Thursday, December 22, 2005

It looks like Orhan Parmuk's trial may be thrown out. That would be a huge relief. But other Turkish authors/editors/journalists still face imprisonment:
An Istanbul editor is to appear before a court here over a novel by a Greek author that prosecutors say is insulting to the Turkish nation, a spokeswoman for the publishing company said on Wednesday.

Abdullah Yildiz of Literatur publishers risks up to three years in jail for "denigrating the Turkish national identity" by publishing The Witches of Smyrna by Greek novelist Mara Meimaridi, Eylem Ozcimen, the spokeswoman, said.

The novel, which is in its 25th printing since it appeared in Turkish in October 2004, tells the story of a Greek woman who uses magic spells to find suitors and climbs the social ladder in the western Turkish city of Izmir (Smyrna in Greek) during the last years of Ottoman rule.

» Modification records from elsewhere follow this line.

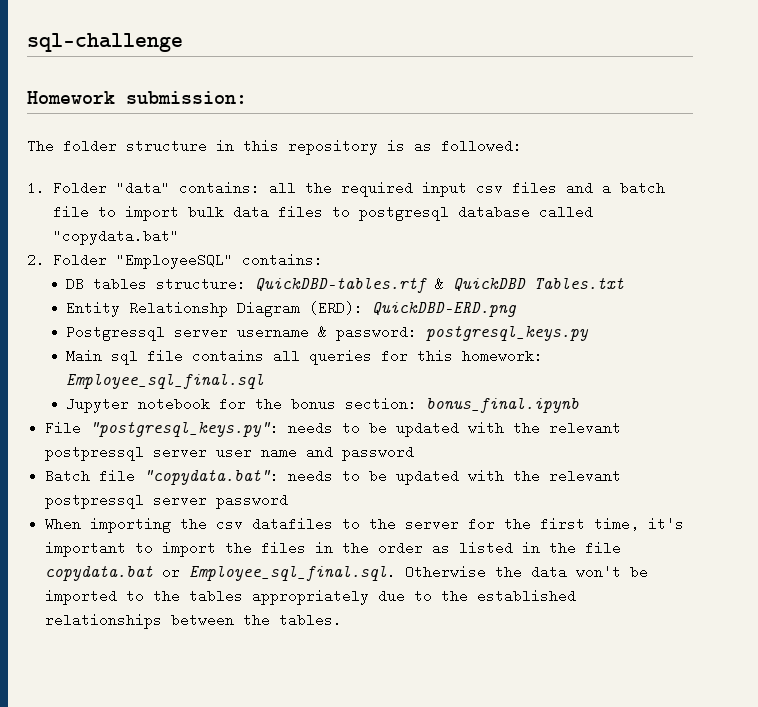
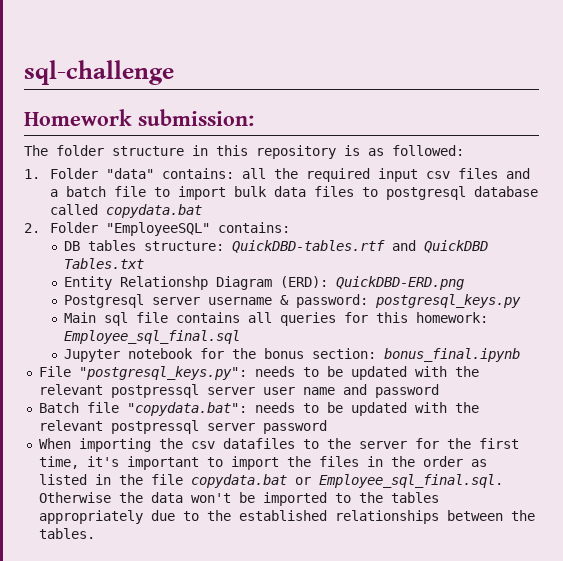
[53,229,180,245] "copydata.bat" -> [105,204,202,218] copydata.bat
[435,277,445,291] & -> [392,240,417,251] and
[66,325,166,341] Postgressql -> [64,294,145,308] Postgresql

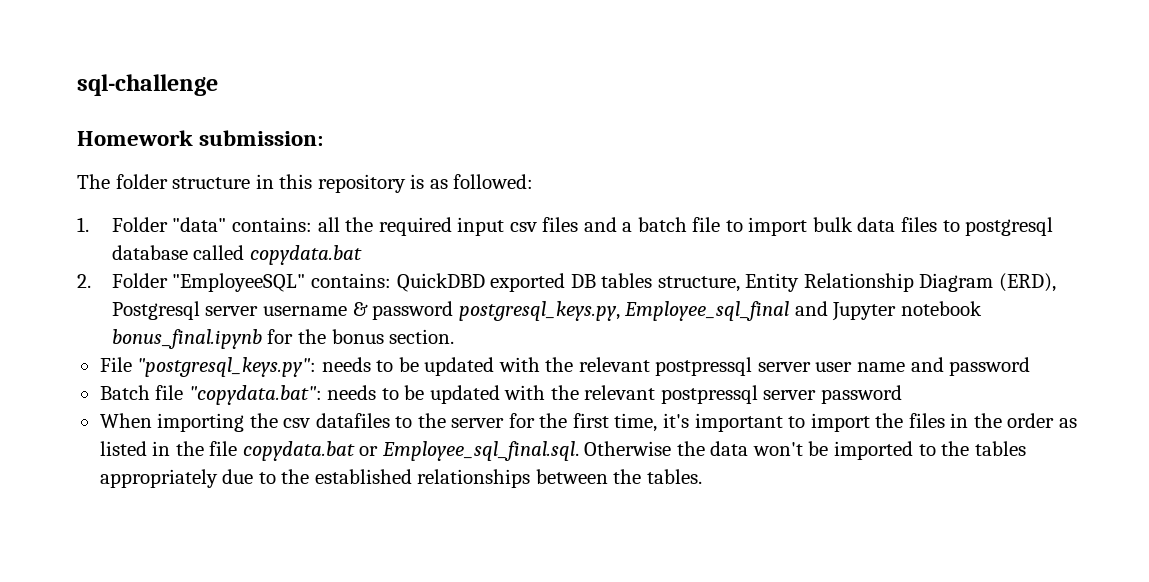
[64,240,489,253] [64,258,145,269] [64,276,465,290] [64,294,522,308] [64,312,489,326] [64,330,241,344] // DB tables structure: QuickDBD-tables.rtf and QuickDBD Tables.txt // Entity Relationshp Diagram (ERD): QuickDBD-ERD.png // Postgresql server username & password: postgresql_keys.py // Main sql file contains all queries for this homework: Employee_sql_final.sql // -> [396,273,1056,292] [111,301,828,321] QuickDBD exported DB tables structure, Entity Relationship Diagram (ERD), Postgresql server username & password postgresql_keys.py, Employee_sql_final and
(194, 353) none -> [111,329,262,349] bonus_final.ipynb
[312,348,521,362] section: bonus_final.ipynb -> [389,329,455,344] section.

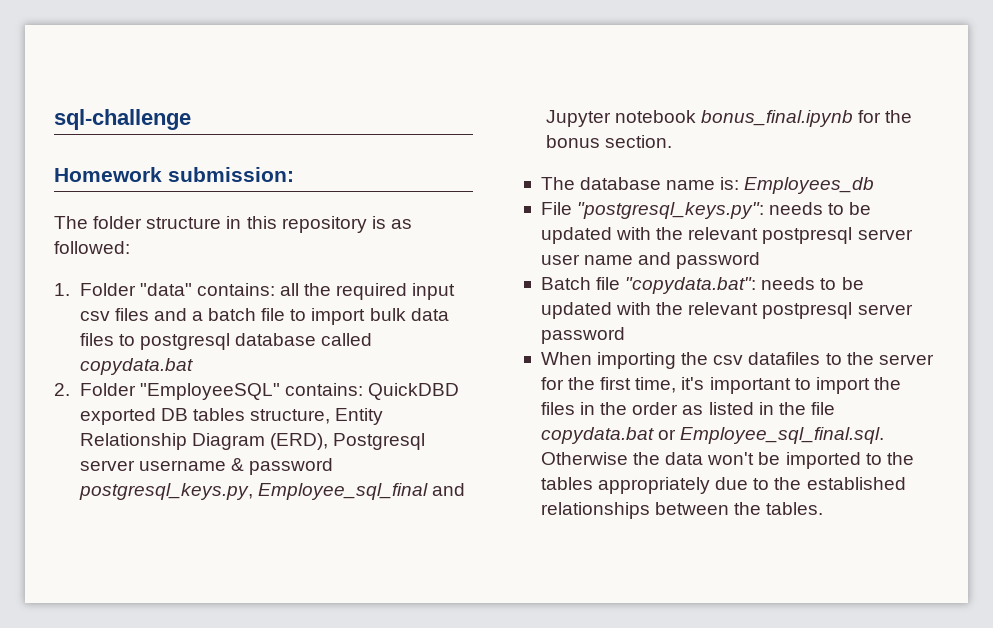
(455, 336) none -> [540,177,875,194] // The database name is: Employees_db
[655,357,753,376] postpressql -> [762,227,853,244] postpresql
[660,385,758,404] postpressql -> [762,302,853,319] postpresql

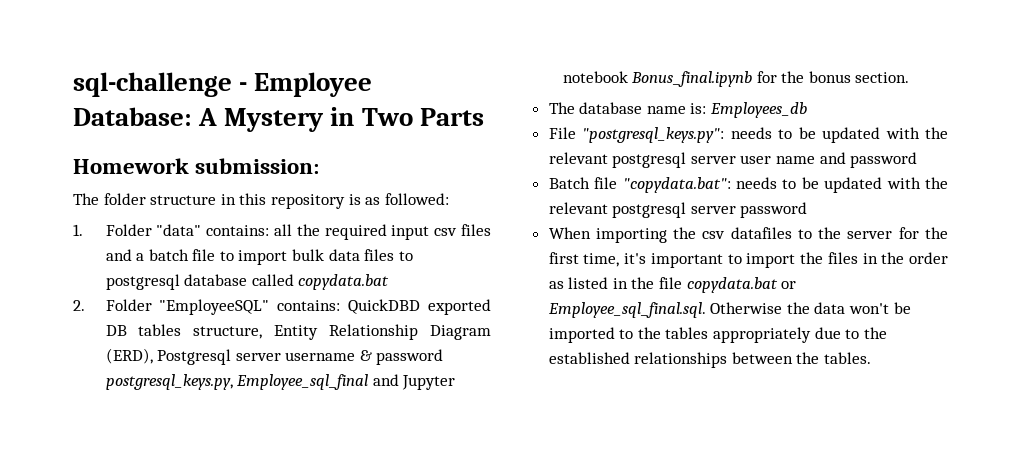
(191, 119) none -> [239,72,373,97] [73,107,484,132] - Employee Database: A Mystery in Two Parts
[700,110,853,127] bonus_final.ipynb -> [631,71,753,87] Bonus_final.ipynb
[762,227,853,244] postpresql -> [612,152,687,168] postgresql
[762,302,853,319] postpresql -> [612,202,687,218] postgresql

In our own country, immigration officials have denied a Chinese author, Yiyun Li's, petition to become a permanent US resident. The USCIS rejected the claim that she is an artist of "extraordinary ability," even though she's
had stories published in prestige magazines such as the New Yorker and the Paris Review. She's won the Pushcart Prize and the Plimpton Prize for New Writers. Random House has signed her to a $200,000, two-book contract, which Executive Editor Kate Medina calls -- in what qualifies as a serious understatement -- "most unusual" for a literary writer at this stage of her career. Her first book, a story collection called "A Thousand Years of Good Prayers," was published this fall to wide praise.
She has appealed the USCIS' decision, and should get her answer in a few weeks.
"Things change a lot," as a character in one of Li's stories says. "Within a blink a mountain flattens and a river dries up. Nobody knows who he'll become tomorrow."